Ariane Louis-Seize porta in concorso alle Giornate degli Autori il suo primo lungometraggio, Humanist Vampire Seeking Consenting Suicidal Person. Un coming of age che incontra la black comedy strizzando l’occhio a Jim Jarmusch grazie alla stoia di Sasha è una giovane vampira con un problema molto serio: ha una sensibilità che le impedisce di uccidere.
Quando i genitori, esasperati dalla situazione, le tagliano i rifornimenti di sangue, la sua vita è in pericolo. Per sua fortuna incontra Paul, un adolescente solitario con tendenze suicide, disposto a sacrificarsi per salvare la ragazza. Il loro patto, però, si trasforma in un forsennato tentativo notturno di esaudire gli ultimi desideri di Paul prima che faccia giorno.
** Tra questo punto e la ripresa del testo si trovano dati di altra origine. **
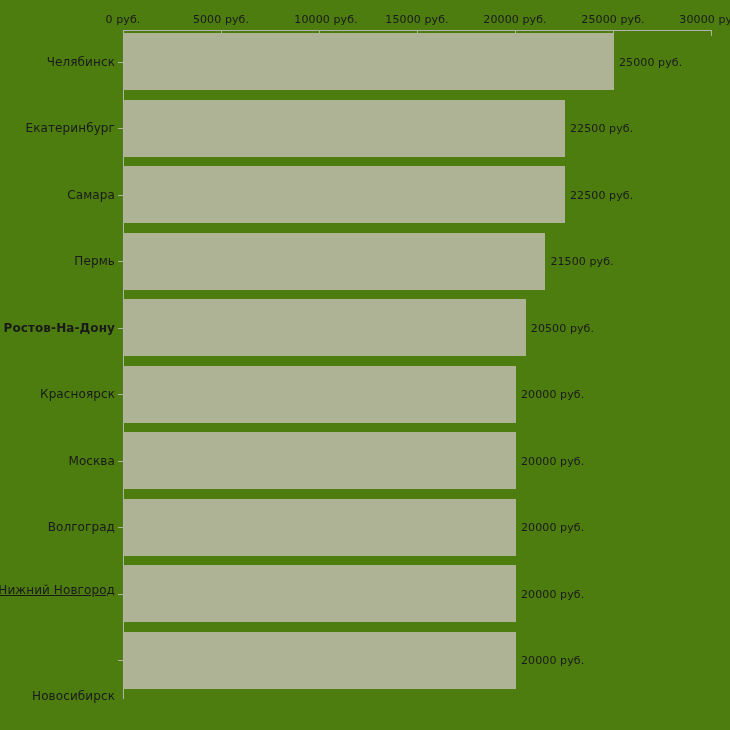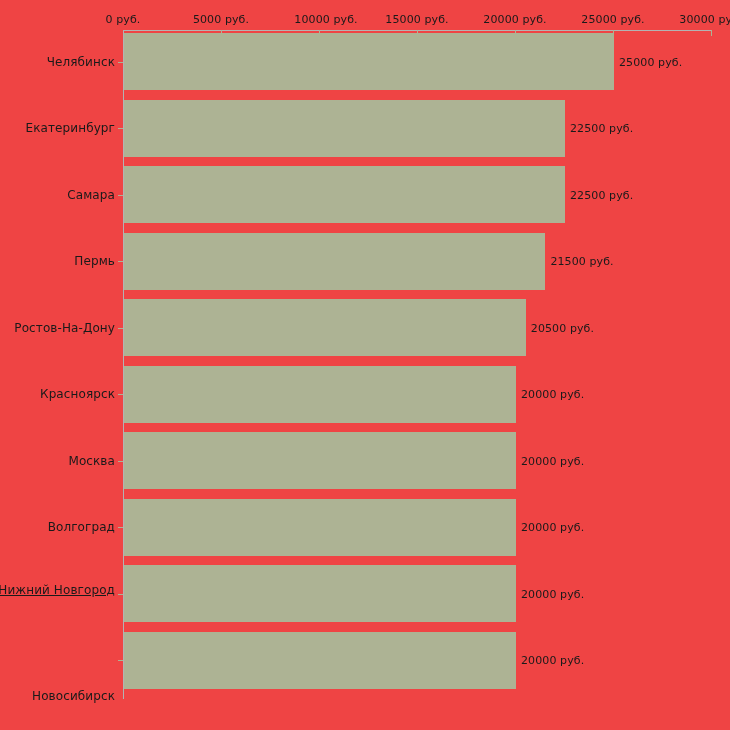"0 руб." #chart-root { background: #ef4444 -> #4d7c0f }
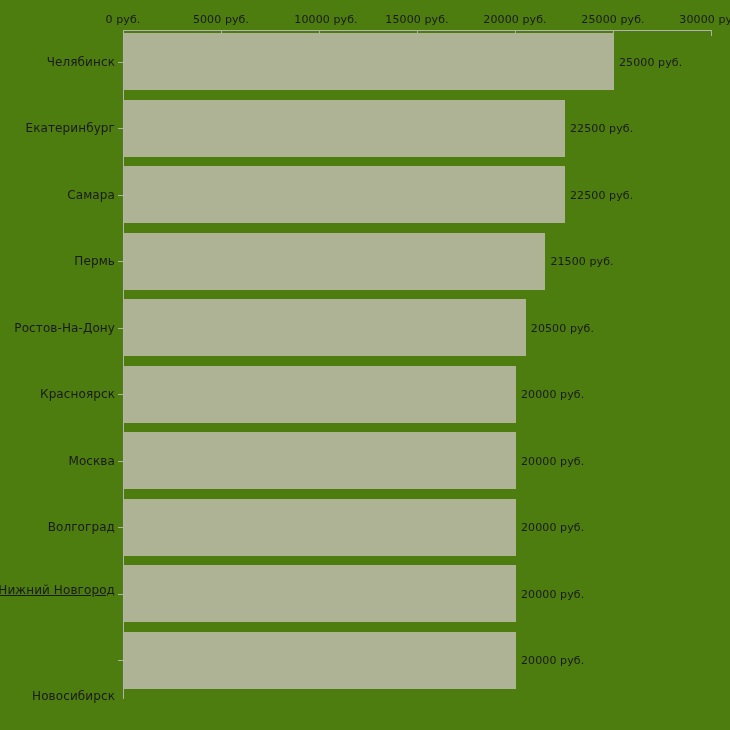"Ростов-На-Дону" div.y-tick-label { font-weight: none -> bold }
C’è una coincidenza bizzarra quest’anno a Venezia 80. Oltre al suo ci sono altri due film sui vampiri, El Conde di Pablo Larraín e The Vourdalak di Adrien Beau. Secondo lei perché queste storie sono ancora così attraenti per voi registi e per il pubblico?
Penso che i racconti sui vampiri siano un’ottima opportunità per parlare di questioni umane davvero profonde come la morte, l’accettazione. E penso che il fatto che i vampiri abbiano vita eterna li porti alla solitudine. Perché non possono avere relazioni davvero intime con gli altri. Questo tipo di racconti credo sia un modo per parlare del nostro bisogno di connessione con gli esseri umani e del nostro bisogno di essere amati. E poi sono figure attraenti. C’è una sottile linea tra attrazione e repulsione. È un bel terreno di gioco (ride, ndr).
Crede che i festival di cinema debbano dare maggiore spazio ai film di genere?
Forse da quando Julia Ducournau ha vinto la Palma d’oro a Cannes con Titane si è gettata nuova luce sui film di genere. E questo ha permesso di far sì che anche i festival ne fossero maggiormente attratti. Quelli sui vampiri non sono solo film commerciali!
La fotografia è un piccolo capolavoro. Come avete lavorato per creare il tono del film?
Quella per il film è stata la nostra sesta collaborazione insieme. Abbiamo stabilito un nostro modo di lavorare insieme. Il film ha un tono davvero particolare. Volevo camminare sulla sottile linea della black comedy, del coming of age, delle storie sui vampiri e del dramma. Fin dall’inizio abbiamo parlato di questo mio obiettivo. Abbiamo guardato insieme tutti i film sui vampiri partendo da Nosferatu per trarne ispirazione ma realizzare qualcosa che fosse solo nostro. Ci siamo ispirati ai vecchi film sui vampiri dell’espressionismo tedesco.
Anche il cinema di Jim Jarmusch è stato d’ispirazione?
Due dei suoi film mi hanno davvero ispirato quando ero all’università. Penso a Daunbailò e Dead Man. Ma anche Stranger than Paradise. Mi piacciono molto i vagabondaggi nei suoi film, l’atmosfera e i dialoghi. Si prende il suo tempo e c’è sempre qualcosa di davvero sincero nei personaggi, ma anche un po’ fuori dall’ordinario e inquietante. E ovviamente anche Only Lovers Left Alive è stato d’ispirazione per il trucco, i capelli ed i costume. Perché è come se si avvertisse che quelli del film sono personaggi strani, ma possono adattarsi al resto del mondo.
Nel suo film c’è un dualismo. Da un lato morte e solitudine, ma anche amicizia e tenerezza. Come ha bilanciato questi diversi elementi durante il processo di scrittura?
Fin dall’inizio volevo fare un film luminoso sulla morte. Era il mio obiettivo. Amo molto le black comedy ma non ne avevo mai scritta una prima. Ho chiesto alla mia co-sceneggiatrie, Christine Doyon, di farlo con me. Lei è brillante e bravissima con i dialoghi. Ho pensato che insieme avremmo avuto lo stesso senso dell’umorismo. Non abbiamo pensato troppo al tono quando l’abbiamo scritto.
Abbiamo seguito il nostro istinto e parlato molto. Ci piacciono i film in cui puoi essere davvero commosso e un secondo dopo scoppiare a ridere. E penso che sia quello che abbiamo fatto con il film. Non sapevo se avrebbe funzionato quando l’avrei montato. Ma ho avuto fiducia nel mio istinto e il cast ha capito cosa volevo fare.